Here is what pabrai fund charges:

Performance fee of 25% of the returns over 6% annualized (subject to high-water mark)

I am a little confused by how the 6% annualized work with high-water mark.

For example:

Lets say your fund start at \$100,000 with 10,000 units (\$10 per unit)

After year 1, its now \$150,000 still 10,000 units (\$15 per unit) so this is obviously above 6% and its at all time high - fee is charge at 25% of whatever is above 6%

But lets say after year 2, its now \$140,000 still 10,000 units (\$14 per unit) no fee for that year because of high water mark, need to be above \$15

After year 3 its now \$157500 still 10,000 units (\$15.75 per unit) this is above all time high of \$15, but do you charge a fee for year 3?

I would assume the 6% annualize mean if your fund is above \$11.91 per unit you get to charge a fee (\$11.91 = \$10 * 1.06 * 1.06 * 1.06)

Or does the annualize mean it has to be higher than \$15 * 1.06 = \$15.9 (which the fund is not) so no fee

How a performance fee is charged is specific to the terms of the agreement.  Unfortunately, each party to a contract tends to assume that the terms should be interpreted in a way that is most favorable to him. Therefore, any possible ambiguity should be clearly illustrated with example(s).  You might write an example of how you think the terms should work and ask the other party to confirm your understanding in writing.

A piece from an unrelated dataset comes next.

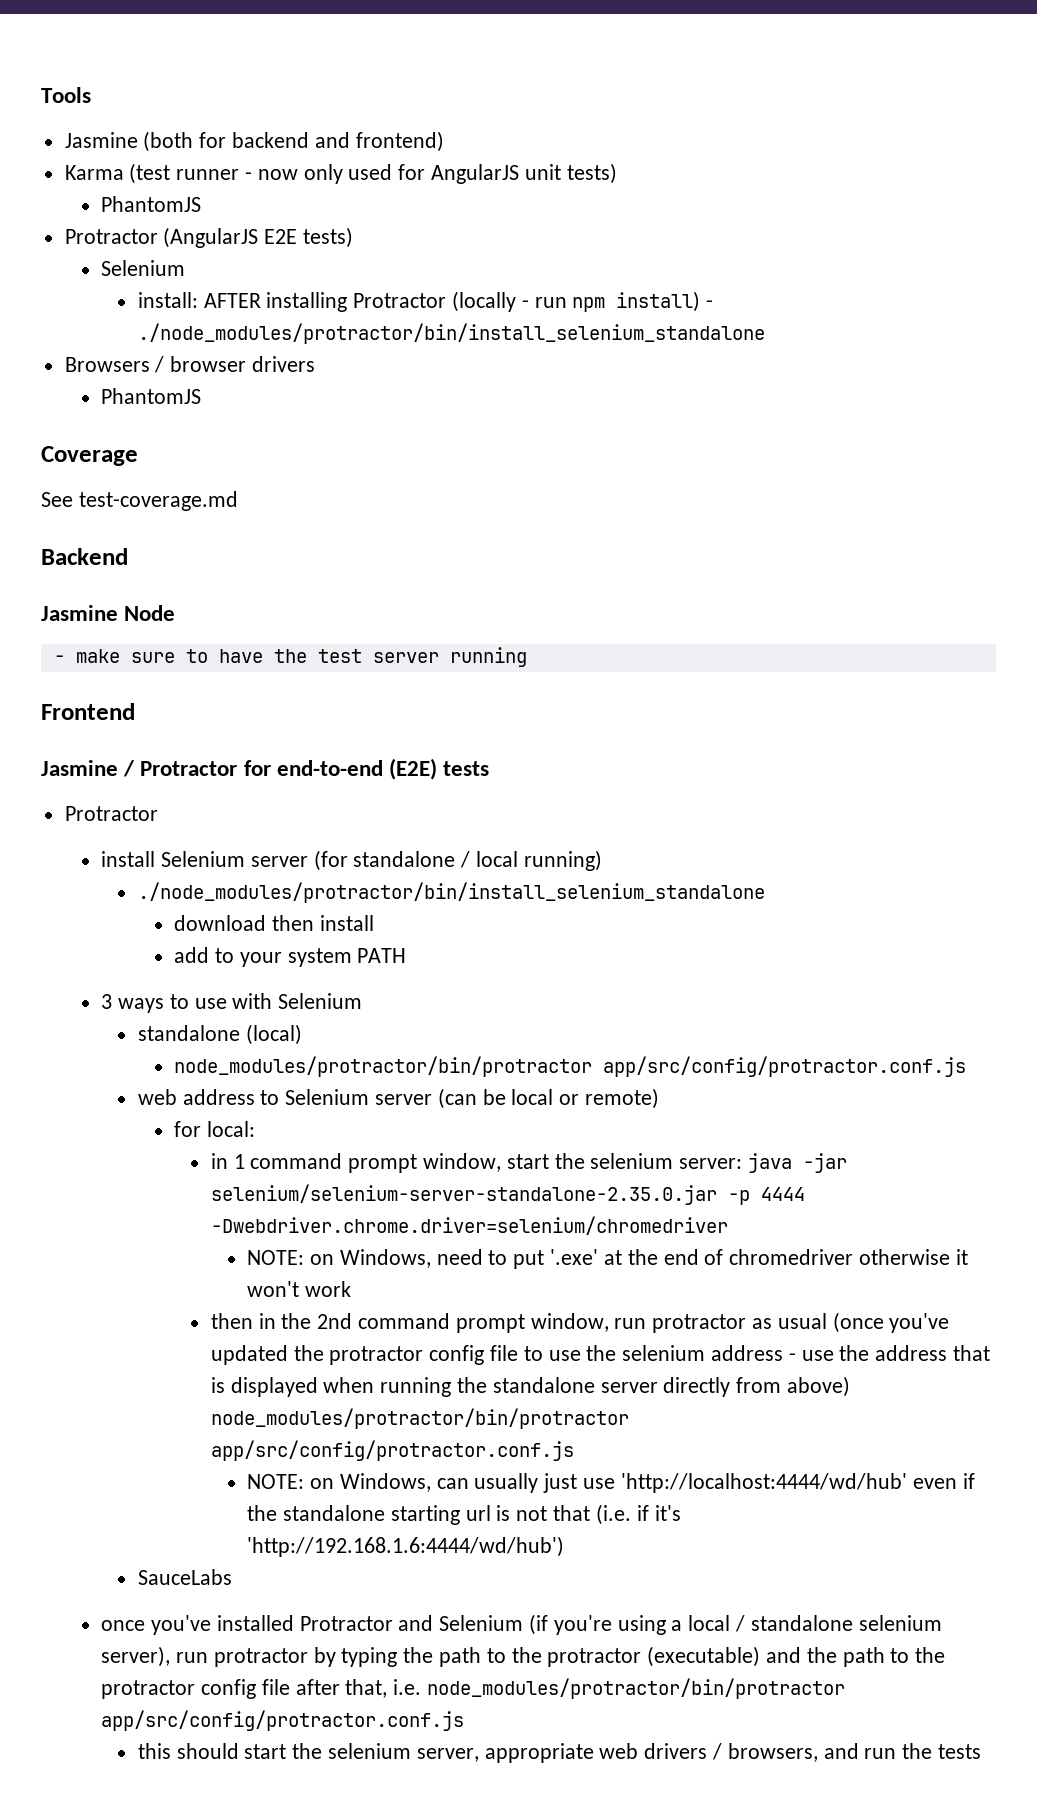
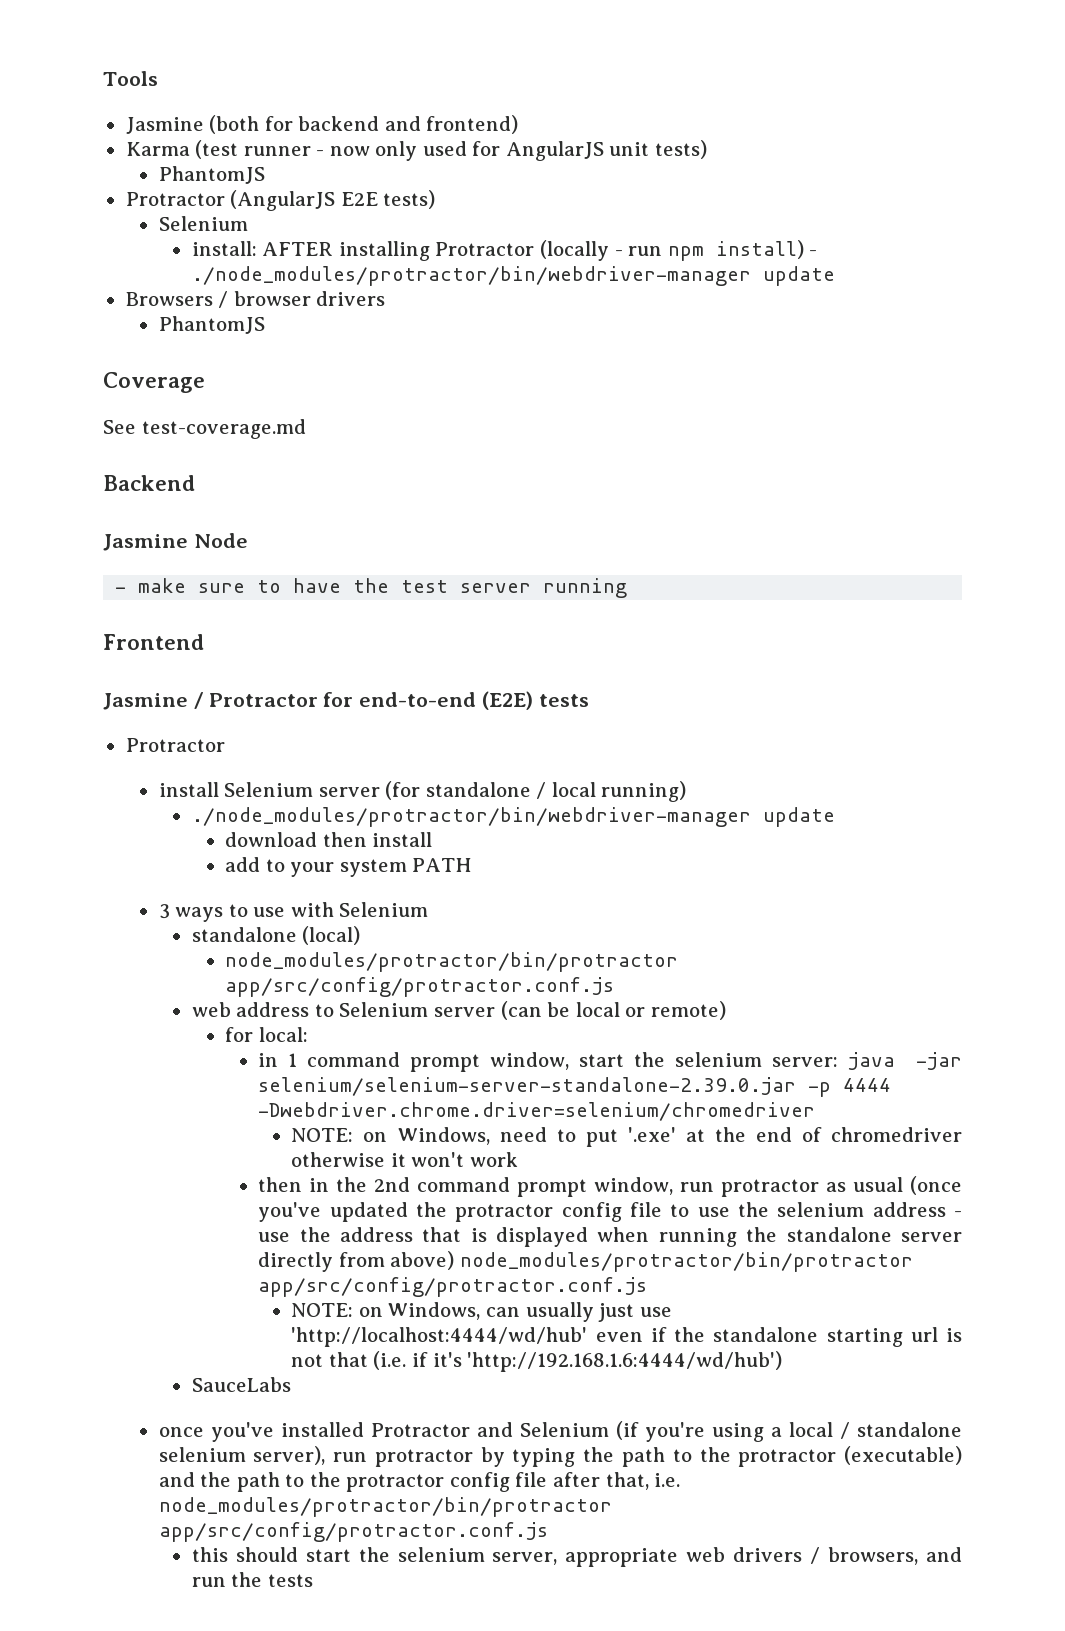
[137,323,765,344] ./node_modules/protractor/bin/install_selenium_standalone -> [191,266,835,286] ./node_modules/protractor/bin/webdriver-manager update
[137,882,765,903] ./node_modules/protractor/bin/install_selenium_standalone -> [191,807,835,827] ./node_modules/protractor/bin/webdriver-manager update
[210,1184,717,1205] selenium/selenium-server-standalone-2.35.0.jar -> [258,1077,797,1096] selenium/selenium-server-standalone-2.39.0.jar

If your understanding is confirmed in writing as being correct, ask that that example be incorporated into the contract or add that example as a separate, handwritten, circled clause in the margin, pointing with an arrow to the appropriate spot in the contract.  Then, initial that revised point of the contract before signing the complete doccument at its end.  Do this with two signed hard copies.  Return both copies to the other party, asking that one hard copy be returned to you with a hard copy signature.  Notarization of the signatures on the copies is optional.  :)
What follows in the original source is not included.